Now that the Prime Minister’s withdrawal agreement has been decisively rejected by Parliament, the challenge, as Theresa May said last night, is to find an alternative way forward. But the reality is that the fall of the agreement is less important for the UK than widely assumed. It did not pin down any long-term trade arrangements. Even in the short term, the main gain to the UK was a transition period which now looks less essential than was the case when it was first mooted over a year ago. It is true that there is now a possibility of tariffs from March 30th but these tariffs are mostly small and the EU has stronger reasons for avoiding them than the UK. The EU exports £54.6 billion of high tariff goods to the UK (animals, meat dairy products and road vehicles) compared to £21.1 billion of UK exports of these goods to the EU. This equates to one per cent of UK GDP and 0.5 per cent of the GDP of the main EU exporters to the UK.
Such has been May’s apparent unwillingness to consult more widely that there is no known plan B. Nevertheless, clues exist on what the Government may attempt and how Brussels will respond. The withdrawal agreement contained positive and uncontroversial features but also included problems. Right from the start – in the December 2017 joint report from the negotiators of the EU and the UK Government – there were ambiguities and contradictions. Only when the withdrawal agreement was signed last November did it become clear what the PM’s strategy had been all along. Her promise to honour the 2016 referendum result extended only as far as legally leaving the EU in March 2019 with control on migration from the EU reverting to the UK. In almost every other respect, the UK was to remain close to the EU with close alignment to EU regulations. This satisfied the wish of most UK companies for minimal change in trading arrangements and went a long way towards satisfying the EU and Irish government on the avoidance of a hard border in Ireland.
Unfortunately, the withdrawal agreement also had fatal flaws. Firstly, the two to four-year transition period kept the UK bound to all EU rules but without any representation in making those rules. Secondly the so-called ‘backstop’ arrangements to supersede the transition period kept the whole UK in a customs union but Northern Ireland additionally retained many of the EU’s single market rules. The anomalous position of Northern Ireland would have led to increasing regulatory divergence over time and hence customs checks at the Irish Sea. This was anathema to the DUP. These arrangements also undermined and contravened the Good Friday Agreement which had devolved to the NI assembly powers that were now to be exercised by the EU. Thirdly, no clear long-term trade deal was agreed despite the large payment of around £39 billion to the EU. Claims that the UK was to leave the CAP and common fisheries policies were less than clear. In particular, the backstop gave the EU much control over agriculture in Northern Ireland and, via state aid constraints, this was also the case in Great Britain.

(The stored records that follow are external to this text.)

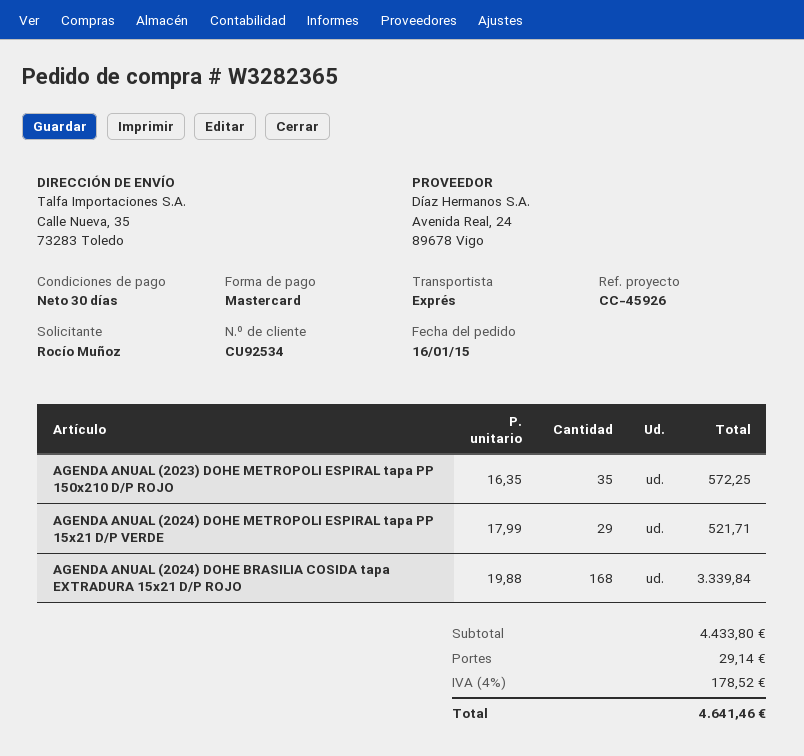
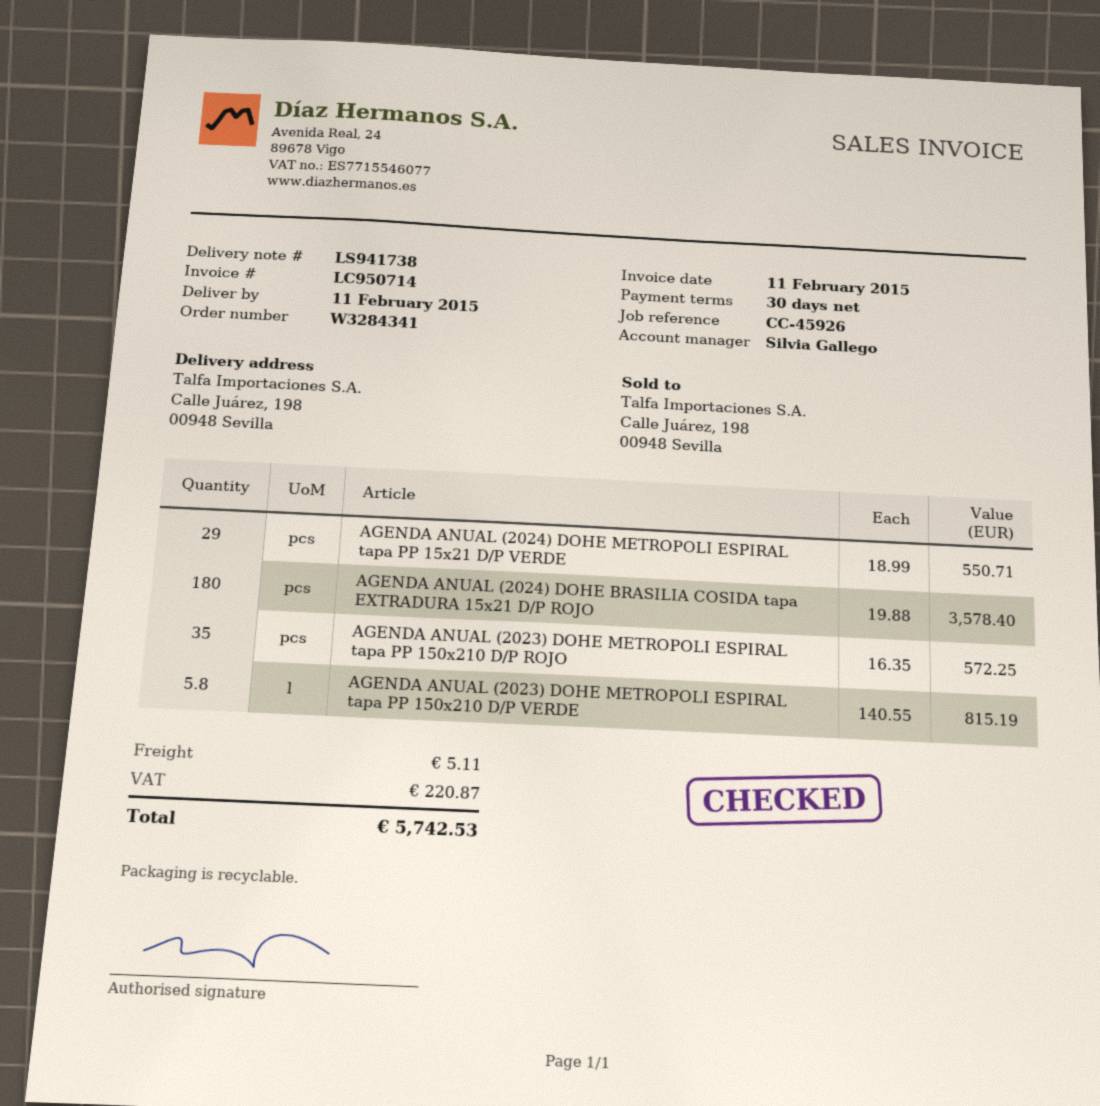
order number: W3282365 -> W3284341
ship to: Calle Nueva, 35, 73283 Toledo -> Calle Juárez, 198, 00948 Sevilla
AGENDA ANUAL (2024) DOHE METROPOLI ESPIRAL tapa PP 15x21 D/P VERDE: 29 x 17.99 = 521.71 -> 29 x 18.99 = 550.71
AGENDA ANUAL (2024) DOHE BRASILIA COSIDA tapa EXTRADURA 15x21 D/P ROJO: 168 x 19.88 = 3339.84 -> 180 x 19.88 = 3578.40
AGENDA ANUAL (2023) DOHE METROPOLI ESPIRAL tapa PP 150x210 D/P VERDE: none -> 5.8 x 140.55 = 815.19
shipping: 29.14 -> 5.11
tax: 178.52 -> 220.87
total: 4641.46 -> 5742.53

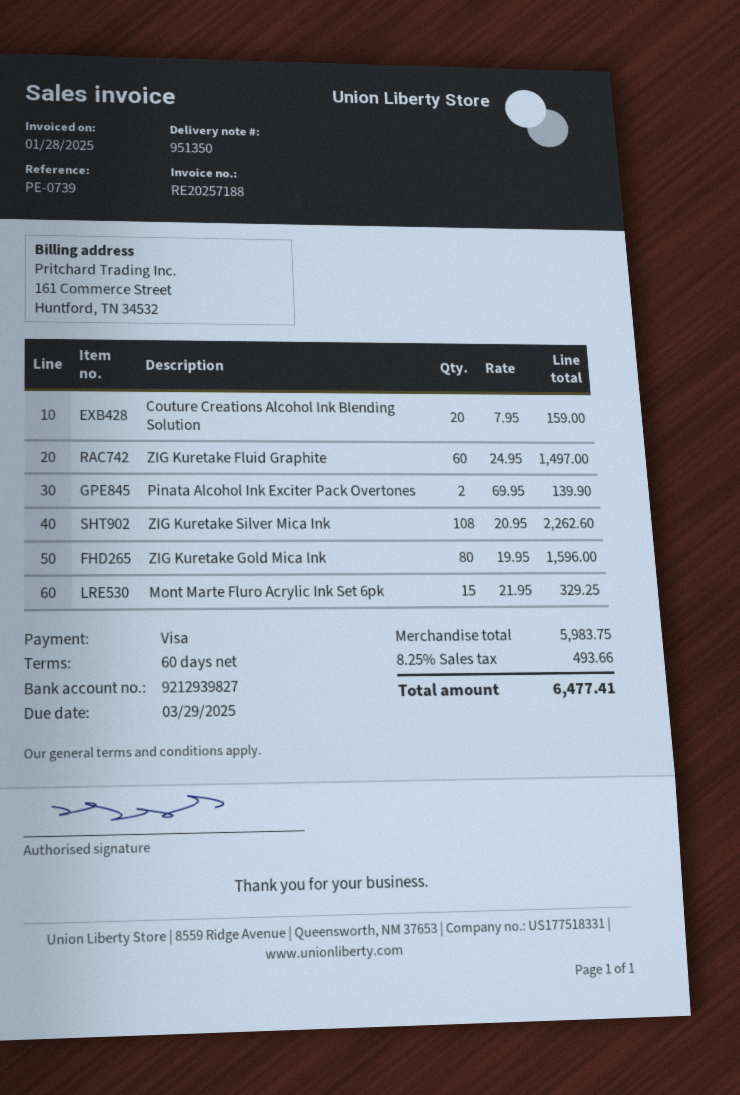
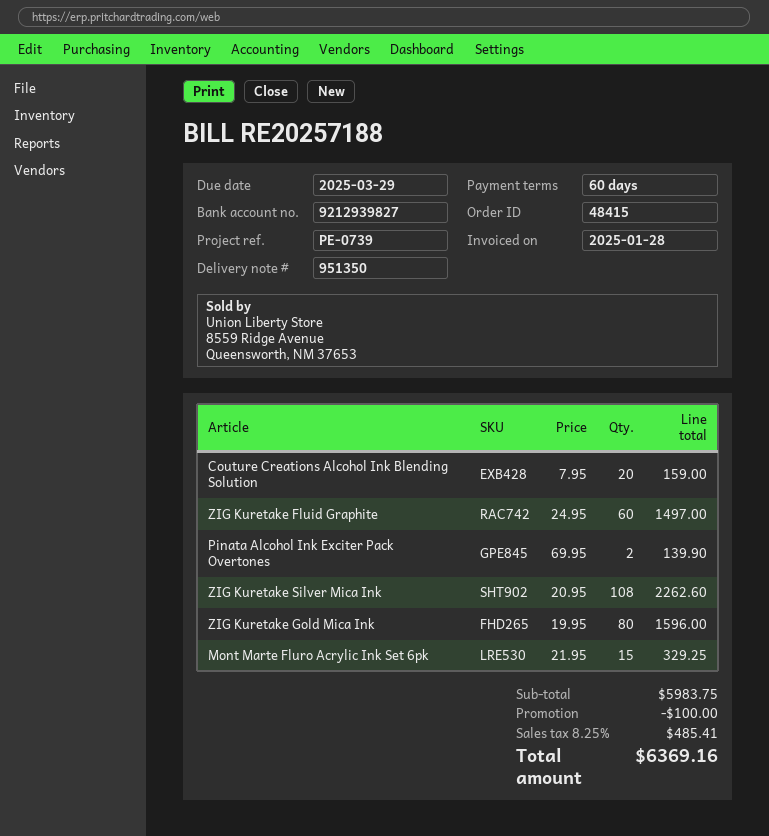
discount: none -> 100.00
tax: 8.25% = 493.66 -> 8.25% = 485.41
total: 6477.41 -> 6369.16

The PM’s claim that the backstop was a temporary insurance policy unlikely to be used was irrelevant, since any future agreement with the EU to replace the backstop was bound to have features similar to the backstop itself. After all, there was little prospect that the Irish government would settle for any new agreement which would mean giving up the major gains secured in the withdrawal agreement. The latter meant that Northern Ireland could increasingly become a semi-detached part of the UK unless Great Britain permanently remained in line with all existing and new EU regulations. The claim that the EU had conceded too much in an ongoing customs arrangement and would wish to negotiate a replacement to the backstop was also unlikely to result in a better deal for the UK.
The withdrawal agreement secured a key aim of the EU, which is to limit the scope for the UK to become more economically competitive than the rest of the EU. Already with its own currency, a UK able to set its own tariffs and regulations could become a competitive threat to the EU. For this reason, there is advantage in the EU attempting to tie the UK into the EU’s common tariff arrangements and close to EU regulations for goods, labour, environment and state aids as was done in the now rejected withdrawal agreement.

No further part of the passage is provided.